Portuguese bishop and Papal legate

 For the portuguese philosopher of the same name, see Pedro da Fonseca (philosopher)
Pedro da Fonseca (14th century – 22 August 1422) was a Portuguese Cardinal who served as Bishop of Astorga, 1414-1418, and Bishop of Sigüenza, 1419-1422.

==Biography==
He was born in Olivença. On 14 December 1412, he was made Cardinal-priest of Sant'Angelo in Pescheria by the Avignon Antipope Benedict XIII. On 5 June 1413, Pedro da Fonseca was appointed Administrator of Astorga and on 6 Jun 1419, he was transferred to the Diocese of Sigüenza where he served as Administrator until his resignation on 7 Jun 1419. Accepting the decisions made at the Council of Pisa and Council of Constance, Cardinal Fonseca formally recognized Martin V as Pope. Following Byzantine Emperor Manuel II and Patriarch Joseph II's request for legation, Fonseca was sent to Constantinople as a Papal Legate in 1420.
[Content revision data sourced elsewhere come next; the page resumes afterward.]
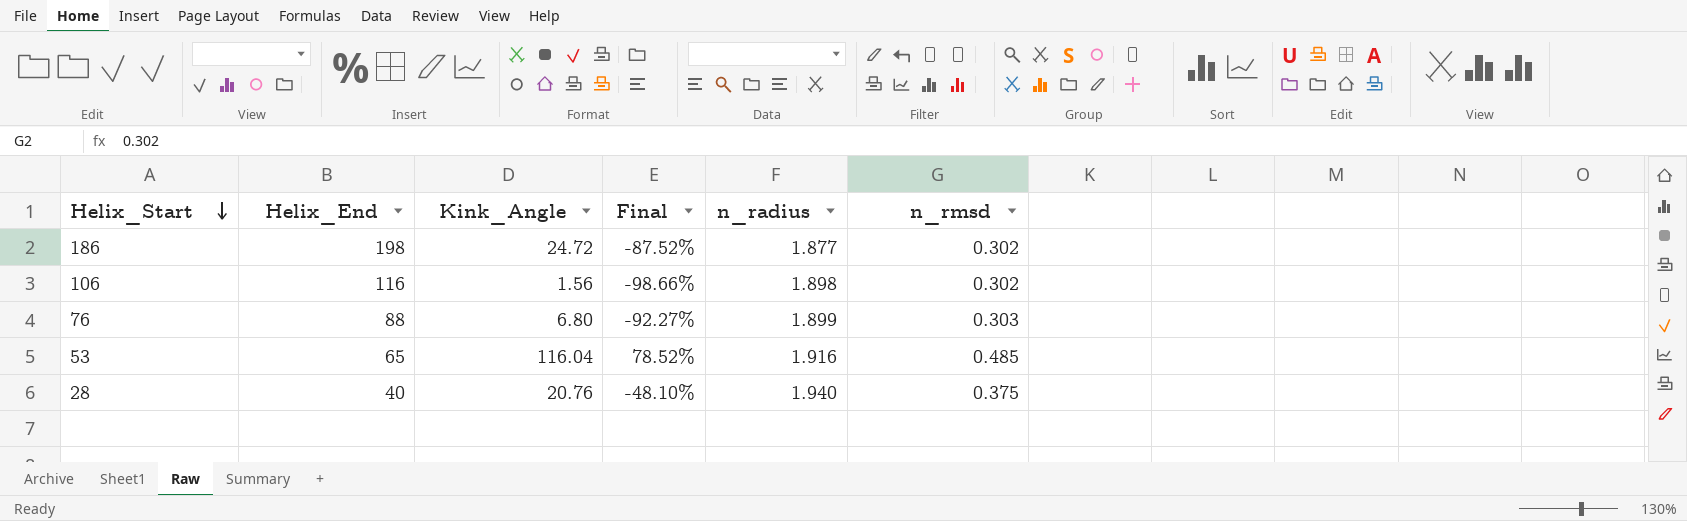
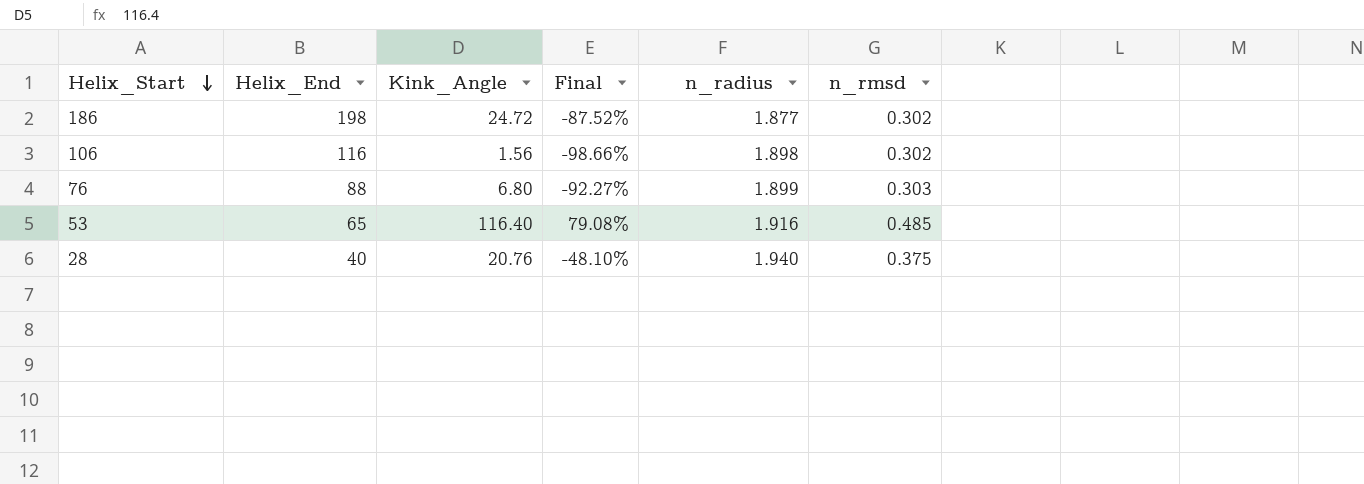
53 | Kink_Angle: 116.04 -> 116.40
53 | Final: 78.52% -> 79.08%

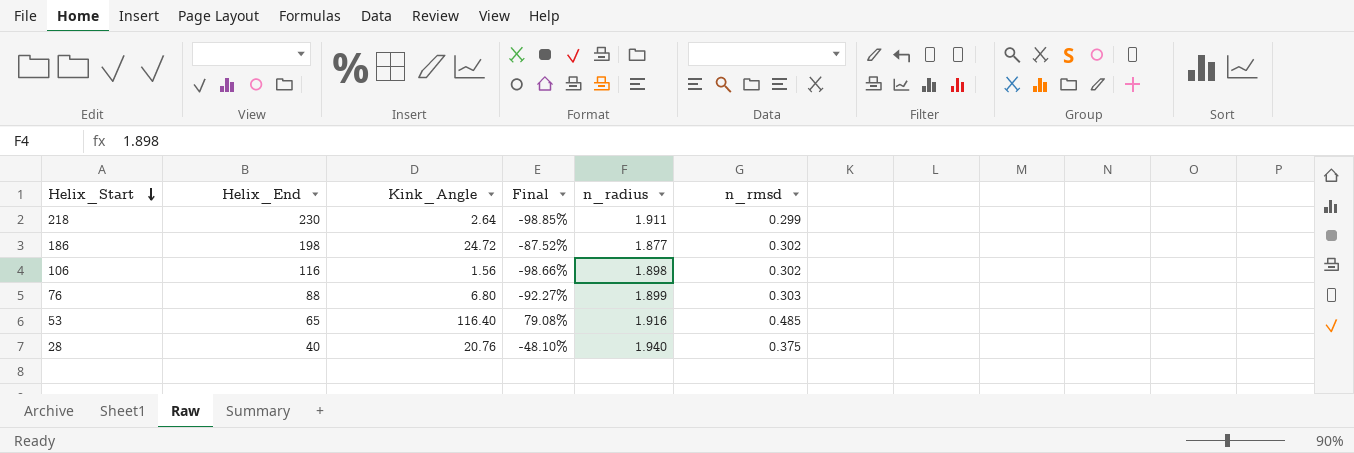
row 218: none -> 230 | 2.64 | -98.85% | 1.911 | 0.299

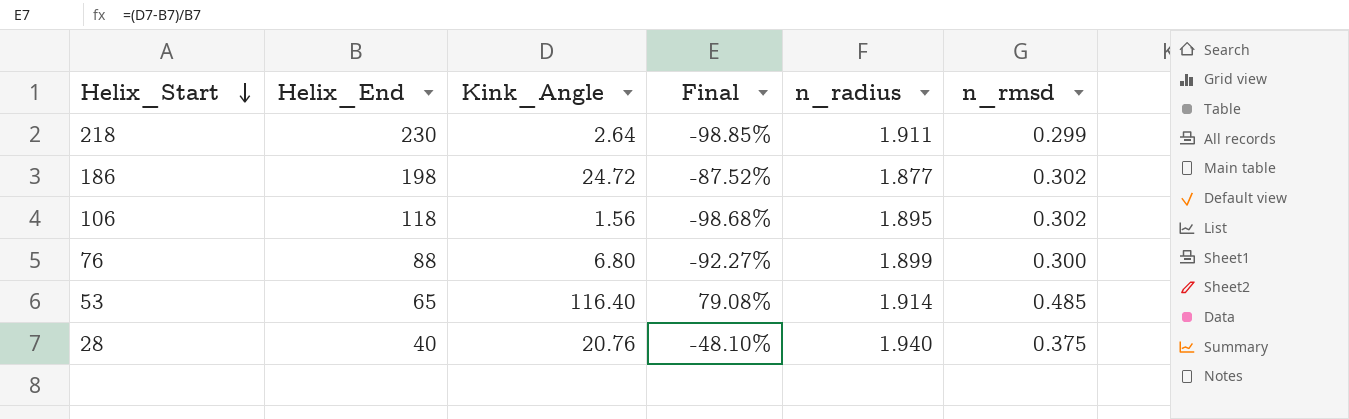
106 | Helix_End: 116 -> 118
106 | Final: -98.66% -> -98.68%
106 | n_radius: 1.898 -> 1.895
76 | n_rmsd: 0.303 -> 0.300
53 | n_radius: 1.916 -> 1.914

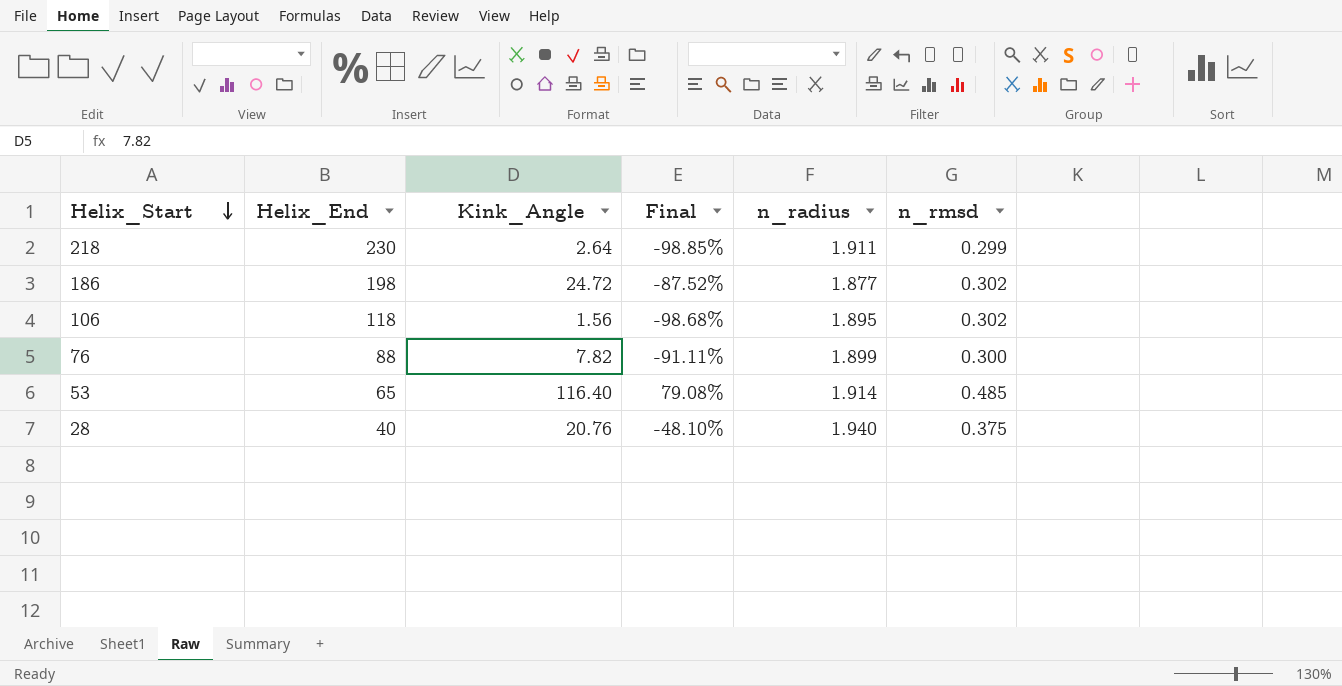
76 | Kink_Angle: 6.80 -> 7.82
76 | Final: -92.27% -> -91.11%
On 27 September 1421 he was assigned as the Papal Legate at Naples. The kingdoms of Naples and Sicily, in Italy were then ruled by the Aragonese King, Alfonso V of Aragon. On 22 August 1422, during the visit of the Pope to the Aragonese king at Vicovaro, he died after falling down the stairs at the monastery of Saint Cosimato.

First buried at the Chapel of Saint Thomas in the Vatican, his remains were moved to the Vatican Grotto in 1608, between the tombs of Innocent IV and Marcellus II.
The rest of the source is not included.